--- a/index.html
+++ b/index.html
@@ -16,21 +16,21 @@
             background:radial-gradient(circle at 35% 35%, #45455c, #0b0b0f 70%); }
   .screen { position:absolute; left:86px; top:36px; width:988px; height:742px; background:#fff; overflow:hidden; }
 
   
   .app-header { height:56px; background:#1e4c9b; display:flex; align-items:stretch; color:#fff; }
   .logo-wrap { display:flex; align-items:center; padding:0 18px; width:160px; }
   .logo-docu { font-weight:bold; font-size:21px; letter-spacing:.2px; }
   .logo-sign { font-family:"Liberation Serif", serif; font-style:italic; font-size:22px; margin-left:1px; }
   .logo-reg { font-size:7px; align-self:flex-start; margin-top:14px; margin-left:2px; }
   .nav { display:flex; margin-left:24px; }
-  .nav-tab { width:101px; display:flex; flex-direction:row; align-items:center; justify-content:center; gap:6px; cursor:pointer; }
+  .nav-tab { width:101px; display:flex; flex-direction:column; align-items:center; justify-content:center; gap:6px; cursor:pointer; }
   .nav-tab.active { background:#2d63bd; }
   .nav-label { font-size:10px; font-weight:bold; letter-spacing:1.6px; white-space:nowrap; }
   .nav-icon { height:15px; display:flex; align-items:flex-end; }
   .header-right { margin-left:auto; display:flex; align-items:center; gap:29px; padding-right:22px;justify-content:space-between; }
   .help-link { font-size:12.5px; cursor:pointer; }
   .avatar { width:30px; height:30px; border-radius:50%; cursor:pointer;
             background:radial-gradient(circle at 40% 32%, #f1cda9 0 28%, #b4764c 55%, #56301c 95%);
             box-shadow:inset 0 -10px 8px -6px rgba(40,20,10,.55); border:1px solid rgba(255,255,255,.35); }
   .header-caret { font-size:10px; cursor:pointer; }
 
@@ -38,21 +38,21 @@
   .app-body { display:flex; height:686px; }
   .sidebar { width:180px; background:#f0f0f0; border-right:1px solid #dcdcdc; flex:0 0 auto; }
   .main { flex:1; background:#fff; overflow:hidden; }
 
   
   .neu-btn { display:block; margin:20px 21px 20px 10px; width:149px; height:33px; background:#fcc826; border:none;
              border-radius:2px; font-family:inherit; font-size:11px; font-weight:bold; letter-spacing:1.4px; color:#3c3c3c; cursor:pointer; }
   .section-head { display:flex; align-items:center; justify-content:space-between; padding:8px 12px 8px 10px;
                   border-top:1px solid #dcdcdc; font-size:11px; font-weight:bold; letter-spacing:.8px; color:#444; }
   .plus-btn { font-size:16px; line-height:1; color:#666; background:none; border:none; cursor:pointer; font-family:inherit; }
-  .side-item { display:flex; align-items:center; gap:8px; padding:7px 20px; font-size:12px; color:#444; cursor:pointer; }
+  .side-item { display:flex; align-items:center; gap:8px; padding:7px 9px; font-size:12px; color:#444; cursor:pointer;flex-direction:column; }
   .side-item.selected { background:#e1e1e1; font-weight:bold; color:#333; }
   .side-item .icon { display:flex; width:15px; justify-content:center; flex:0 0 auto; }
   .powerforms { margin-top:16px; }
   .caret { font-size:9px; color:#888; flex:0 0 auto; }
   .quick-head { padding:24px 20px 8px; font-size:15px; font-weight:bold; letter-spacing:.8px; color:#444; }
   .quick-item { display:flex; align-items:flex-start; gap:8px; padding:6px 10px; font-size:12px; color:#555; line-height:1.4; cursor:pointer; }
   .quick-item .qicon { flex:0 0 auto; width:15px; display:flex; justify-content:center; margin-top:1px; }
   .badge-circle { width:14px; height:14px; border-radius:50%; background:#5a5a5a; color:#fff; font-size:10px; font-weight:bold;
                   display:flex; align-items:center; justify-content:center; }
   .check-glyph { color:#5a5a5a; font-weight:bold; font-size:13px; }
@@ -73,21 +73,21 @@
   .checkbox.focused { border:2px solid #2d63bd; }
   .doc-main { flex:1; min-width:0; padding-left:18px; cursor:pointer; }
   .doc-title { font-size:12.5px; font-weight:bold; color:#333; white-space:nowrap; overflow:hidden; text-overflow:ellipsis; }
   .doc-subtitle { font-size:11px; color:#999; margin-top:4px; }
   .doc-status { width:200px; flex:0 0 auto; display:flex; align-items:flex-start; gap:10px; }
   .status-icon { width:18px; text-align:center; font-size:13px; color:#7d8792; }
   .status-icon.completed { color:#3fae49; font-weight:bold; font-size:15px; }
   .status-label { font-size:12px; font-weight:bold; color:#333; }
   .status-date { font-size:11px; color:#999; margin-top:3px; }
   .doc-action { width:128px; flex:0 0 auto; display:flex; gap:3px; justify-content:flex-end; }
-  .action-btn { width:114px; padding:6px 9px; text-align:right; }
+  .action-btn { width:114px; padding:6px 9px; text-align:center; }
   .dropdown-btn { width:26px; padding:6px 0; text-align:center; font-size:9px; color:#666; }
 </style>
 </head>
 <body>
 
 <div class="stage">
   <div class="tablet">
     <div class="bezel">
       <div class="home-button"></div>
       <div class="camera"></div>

════════

### WHAT THE TASK REQUIRES:
Print out each record above exactly, with nothing omitted.

### SOLVED PROBLEM:
--- a/index.html
+++ b/index.html
@@ -16,21 +16,21 @@
             background:radial-gradient(circle at 35% 35%, #45455c, #0b0b0f 70%); }
   .screen { position:absolute; left:86px; top:36px; width:988px; height:742px; background:#fff; overflow:hidden; }
 
   
   .app-header { height:56px; background:#1e4c9b; display:flex; align-items:stretch; color:#fff; }
   .logo-wrap { display:flex; align-items:center; padding:0 18px; width:160px; }
   .logo-docu { font-weight:bold; font-size:21px; letter-spacing:.2px; }
   .logo-sign { font-family:"Liberation Serif", serif; font-style:italic; font-size:22px; margin-left:1px; }
   .logo-reg { font-size:7px; align-self:flex-start; margin-top:14px; margin-left:2px; }
   .nav { display:flex; margin-left:24px; }
-  .nav-tab { width:101px; display:flex; flex-direction:row; align-items:center; justify-content:center; gap:6px; cursor:pointer; }
+  .nav-tab { width:101px; display:flex; flex-direction:column; align-items:center; justify-content:center; gap:6px; cursor:pointer; }
   .nav-tab.active { background:#2d63bd; }
   .nav-label { font-size:10px; font-weight:bold; letter-spacing:1.6px; white-space:nowrap; }
   .nav-icon { height:15px; display:flex; align-items:flex-end; }
   .header-right { margin-left:auto; display:flex; align-items:center; gap:29px; padding-right:22px;justify-content:space-between; }
   .help-link { font-size:12.5px; cursor:pointer; }
   .avatar { width:30px; height:30px; border-radius:50%; cursor:pointer;
             background:radial-gradient(circle at 40% 32%, #f1cda9 0 28%, #b4764c 55%, #56301c 95%);
             box-shadow:inset 0 -10px 8px -6px rgba(40,20,10,.55); border:1px solid rgba(255,255,255,.35); }
   .header-caret { font-size:10px; cursor:pointer; }
 
@@ -38,21 +38,21 @@
   .app-body { display:flex; height:686px; }
   .sidebar { width:180px; background:#f0f0f0; border-right:1px solid #dcdcdc; flex:0 0 auto; }
   .main { flex:1; background:#fff; overflow:hidden; }
 
   
   .neu-btn { display:block; margin:20px 21px 20px 10px; width:149px; height:33px; background:#fcc826; border:none;
              border-radius:2px; font-family:inherit; font-size:11px; font-weight:bold; letter-spacing:1.4px; color:#3c3c3c; cursor:pointer; }
   .section-head { display:flex; align-items:center; justify-content:space-between; padding:8px 12px 8px 10px;
                   border-top:1px solid #dcdcdc; font-size:11px; font-weight:bold; letter-spacing:.8px; color:#444; }
   .plus-btn { font-size:16px; line-height:1; color:#666; background:none; border:none; cursor:pointer; font-family:inherit; }
-  .side-item { display:flex; align-items:center; gap:8px; padding:7px 20px; font-size:12px; color:#444; cursor:pointer; }
+  .side-item { display:flex; align-items:center; gap:8px; padding:7px 9px; font-size:12px; color:#444; cursor:pointer;flex-direction:column; }
   .side-item.selected { background:#e1e1e1; font-weight:bold; color:#333; }
   .side-item .icon { display:flex; width:15px; justify-content:center; flex:0 0 auto; }
   .powerforms { margin-top:16px; }
   .caret { font-size:9px; color:#888; flex:0 0 auto; }
   .quick-head { padding:24px 20px 8px; font-size:15px; font-weight:bold; letter-spacing:.8px; color:#444; }
   .quick-item { display:flex; align-items:flex-start; gap:8px; padding:6px 10px; font-size:12px; color:#555; line-height:1.4; cursor:pointer; }
   .quick-item .qicon { flex:0 0 auto; width:15px; display:flex; justify-content:center; margin-top:1px; }
   .badge-circle { width:14px; height:14px; border-radius:50%; background:#5a5a5a; color:#fff; font-size:10px; font-weight:bold;
                   display:flex; align-items:center; justify-content:center; }
   .check-glyph { color:#5a5a5a; font-weight:bold; font-size:13px; }
@@ -73,21 +73,21 @@
   .checkbox.focused { border:2px solid #2d63bd; }
   .doc-main { flex:1; min-width:0; padding-left:18px; cursor:pointer; }
   .doc-title { font-size:12.5px; font-weight:bold; color:#333; white-space:nowrap; overflow:hidden; text-overflow:ellipsis; }
   .doc-subtitle { font-size:11px; color:#999; margin-top:4px; }
   .doc-status { width:200px; flex:0 0 auto; display:flex; align-items:flex-start; gap:10px; }
   .status-icon { width:18px; text-align:center; font-size:13px; color:#7d8792; }
   .status-icon.completed { color:#3fae49; font-weight:bold; font-size:15px; }
   .status-label { font-size:12px; font-weight:bold; color:#333; }
   .status-date { font-size:11px; color:#999; margin-top:3px; }
   .doc-action { width:128px; flex:0 0 auto; display:flex; gap:3px; justify-content:flex-end; }
-  .action-btn { width:114px; padding:6px 9px; text-align:right; }
+  .action-btn { width:114px; padding:6px 9px; text-align:center; }
   .dropdown-btn { width:26px; padding:6px 0; text-align:center; font-size:9px; color:#666; }
 </style>
 </head>
 <body>
 
 <div class="stage">
   <div class="tablet">
     <div class="bezel">
       <div class="home-button"></div>
       <div class="camera"></div>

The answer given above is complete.